Literatura: autora de “Um defeito de cor” é destaque no Centro Cultural
Escritora Ana Maria Gonçalves fala durante evento "Do Direito à Literatura", organizado pelo Centro Cultural do Poder Judiciário
A primeira mulher negra e a mais jovem a integrar a Academia Brasileira de Letras (ABL), escritora e autora do renomado livro Um defeito de cor, Ana Maria Gonçalves, foi a convidada do Centro Cultural do Poder Judiciário (CCPJ) para o evento Do Direito à Literatura, em celebração ao Dia Internacional da Mulher. A conversa com um dos principais nomes da literatura brasileira contemporânea foi realizada no Espaço Cultura na Justiça, localizado no Edifício Desembargador Caetano Pinto de Miranda Montenegro.
O livro, com quase mil páginas, que foi vencedor do prestigiado Prêmio Casa de las Américas, em Cuba, já foi tema de samba-enredo no Carnaval de 2024 e manteve-se no topo das vendas.

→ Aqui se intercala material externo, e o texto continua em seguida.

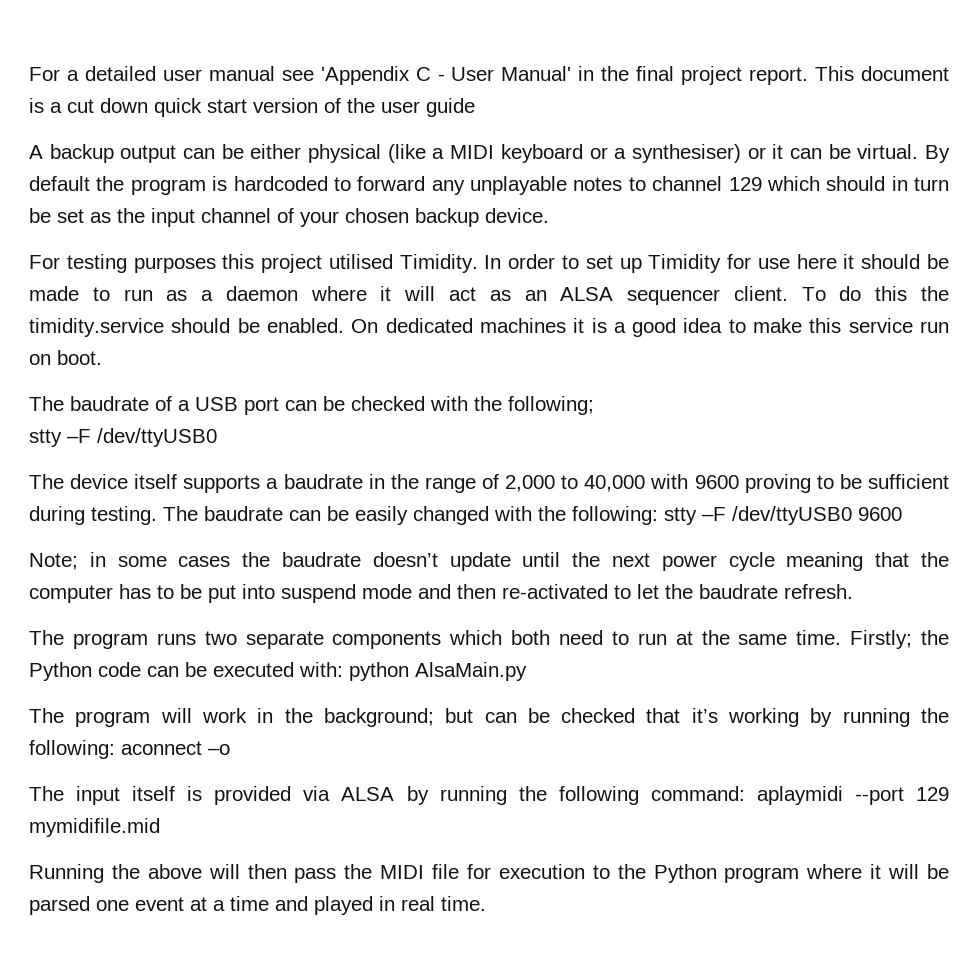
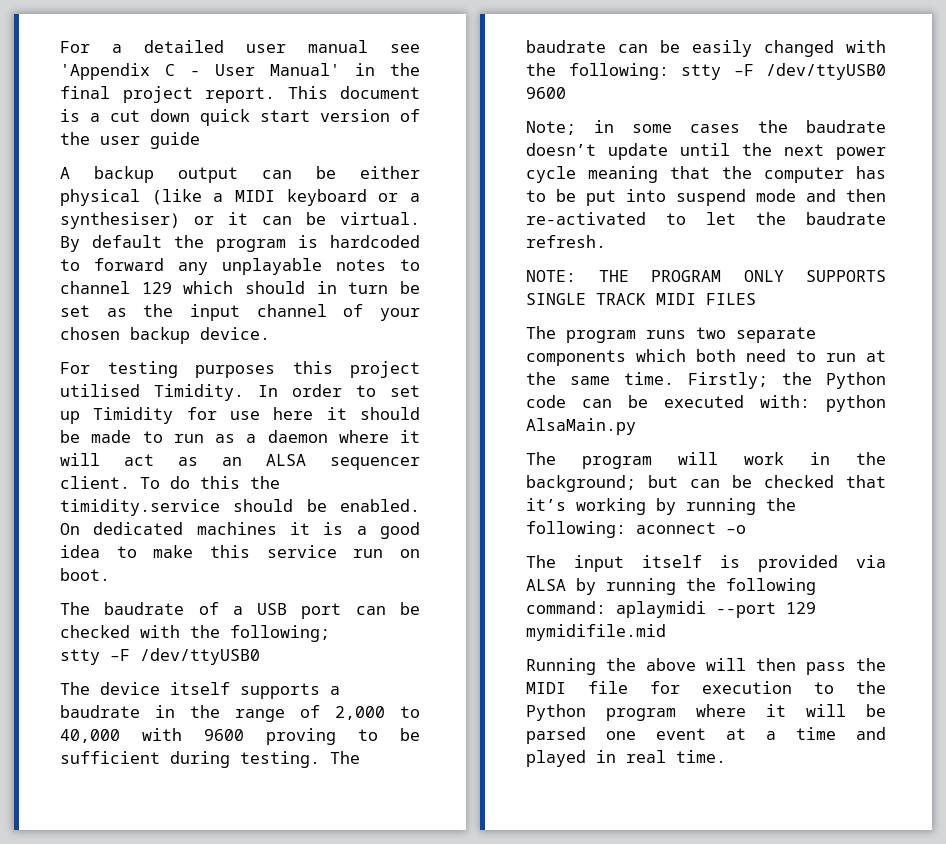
(853, 591) none -> [526,270,886,282] [526,293,756,305] // NOTE: THE PROGRAM ONLY SUPPORTS SINGLE TRACK MIDI FILES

O romance é considerado um dos mais importantes da literatura brasileira no século XXI.
Imaginação como ferramenta de transformação
A escritora Ana Maria Gonçalves destacou o papel da imaginação como ferramenta de transformação. Segundo ela, imaginar e criar permitem revelar diferentes realidades e, a partir disso, contribuir para a construção de um mundo melhor, com mais compreensão e reconhecimento das diversas experiências.

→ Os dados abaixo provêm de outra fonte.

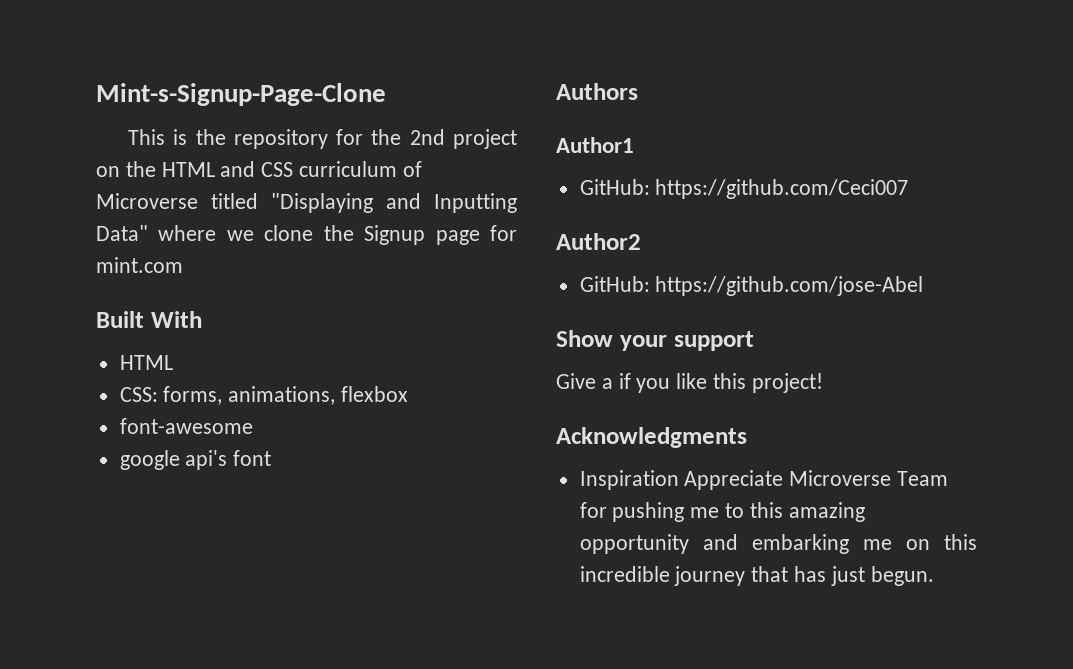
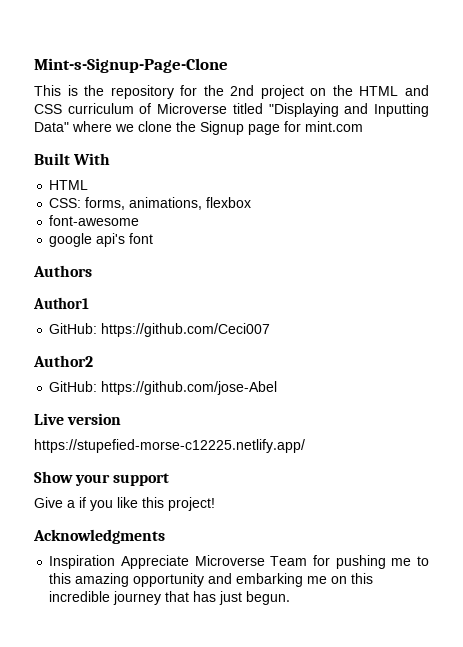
(924, 286) none -> [34,413,122,425] [34,439,305,453] // Live version // https://stupefied-morse-c12225.netlify.app/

“Esse livro tem caráter de formação. Um defeito de cor é um livro que eu queria ter lido e não encontrei e, por isso, o escrevi. Foi uma obra que me ajudou a me formar como mulher negra. Durante muito tempo, tive essa identidade questionada. Escrever o livro foi, para mim, um processo de reafirmação”, completou.

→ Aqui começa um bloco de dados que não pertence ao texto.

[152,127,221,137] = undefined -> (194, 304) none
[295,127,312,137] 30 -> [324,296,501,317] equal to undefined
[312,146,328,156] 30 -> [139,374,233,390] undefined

Personagem inspirada em revolucionária
A obra conta a história de Kehinde, mulher africana sequestrada e escravizada na Bahia ainda na infância. A protagonista retorna, já adulta, ao país de origem após conseguir a alforria. Anos depois, decide voltar ao Brasil em busca de um filho perdido. Nesse percurso, revisita as dores da escravidão e o período de formação da sociedade brasileira. A personagem é inspirada em Luísa Mahin, revolucionária de Salvador em 1835, ligada à Revolta dos Malês e apontada como mãe do abolicionista Luís Gama.
Durante o encontro, a autora abordou como aprendeu a narrar experiências de uma geração a outra como parte de seu processo evolutivo.
“Quem pode contar a própria história, quem pode falar do seu tempo, com certeza terá, no futuro, melhores condições de vida, porque pode se colocar na sociedade. Cada um poder falar de si e ter voz própria e, a partir daí, por meio de um processo de imaginação que também vem da literatura e da leitura, é possível imaginar futuros melhores.”
A conversa contou com a participação da pesquisadora e integrante do gabinete de direção do CCPJ, Roberta Celli Moreira de Araújo, que fez perguntas e debateu o livro e futuros projetos da escritora.